Lactic acid secreted by different tumor cells can activate three types of precursor cells into CAFs: normal fibroblasts (NFs), hepatic stellate cells (HSCs), and mesenchymal stem cells (MSCs). The phenomenon of lactic acid activation has been reported in many types of tumors, including breast cancer, liver cancer, lung cancer, pancreatic ductal adenocarcinoma, prostate cancer, and colorectal cancer.
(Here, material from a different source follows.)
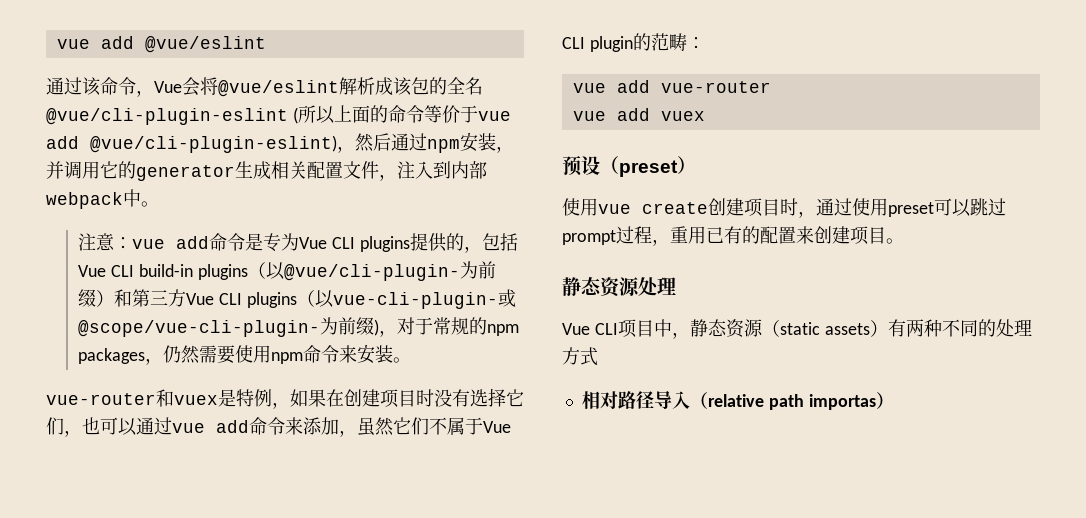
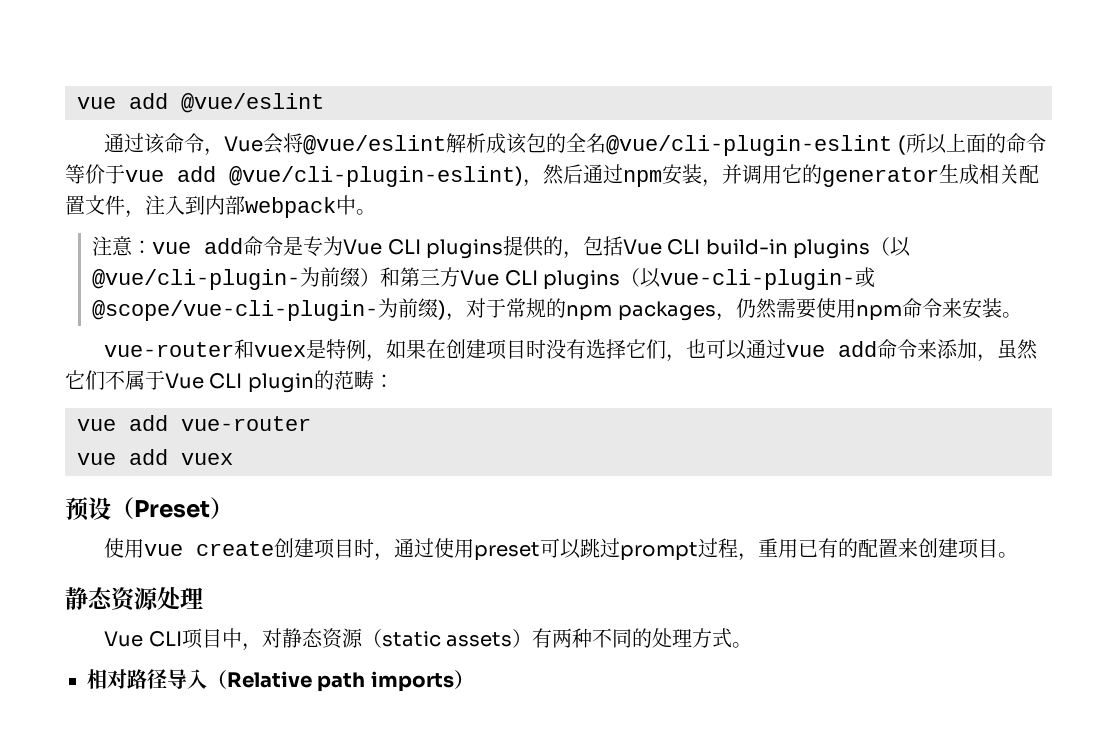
[619,160,678,177] preset -> [134,500,210,518] Preset
(690, 335) none -> [261,628,282,648] 对
(598, 356) none -> [732,642,753,648] 。
[707,394,876,410] relative path importas -> [227,671,454,692] Relative path imports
5. Therapeutic Strategies Targeting Lactate in Cancer

Lactate serves as a critical metabolic bridge between tumor cells and CAFs, making it a promising therapeutic target for simultaneously disrupting both CAFs and tumor cells. However, the bidirectional lactate shuttle between CAFs and tumor cells complicates efforts to effectively target CAFs. CAFs also directly secrete factors and deliver exosomes to enhance tumor resistance, making it challenging to target CAFs in studies targeting stromal cells to treat tumors [68,86] (Table 2).
Emerging evidence highlights lactate as a key mediator of therapy resistance. It has been shown that non-small-cell lung cancer cell (NSCLC)-derived lactate is a key molecule in tumor resistance to tyrosine kinase inhibitors (TKIs). Lactate secreted by lung cancer promotes the production of hepatocyte growth factor (HGF) by CAFs in an NF-κB-dependent manner, which activates MET-dependent signaling in cancer cells and sustains resistance to TKIs [15]. Beyond stromal interactions, lactate also induces immunosuppression, impairing the efficacy of anticancer therapies [101,102]. For instance, in pancreatic cancer, radiotherapy upregulates glycolysis and lactate secretion, which recruits myeloid-derived suppressor cells (MDSCs) and fosters an immunosuppressive tumor microenvironment. Elevated protein lactylation further reinforces this immunosuppressive phenotype, contributing to treatment resistance in pancreatic ductal adenocarcin [103]. Moreover, lactate accumulation results in an acidic environment that impairs immune cell function and promotes tumor growth [67]. Lactate accumulation significantly reduces the extracellular PH to 6.0–6.5, well below the normal range of 7.3–7.4. This pH change leads to the inactivation of CD8+ T cell nuclear NK cells, while enhancing the immunosuppressive properties of immunosuppressive cells such as regulatory T cells, Tregs. Mechanistically, lactate suppresses antitumor immunity through multiple pathways. Lactate promotes GPR81 receptor internalization in lung tumor cells, driving programmed death-ligand 1 (PD-L1) expression and thereby inhibiting CD8+ T cell-mediated tumor killing [104]. Secondly, lactate upregulates chemokines such as CXCL12 and CX3CL1, which recruit Tregs and tumor-associated macrophages (TAMs), further reinforcing an immunosuppressive niche [14,105]. Given lactate’s dual role in fostering CAF-tumor crosstalk and immune evasion, there is a pressing need to review therapeutic strategies targeting lactate metabolism and its interplay with CAFs.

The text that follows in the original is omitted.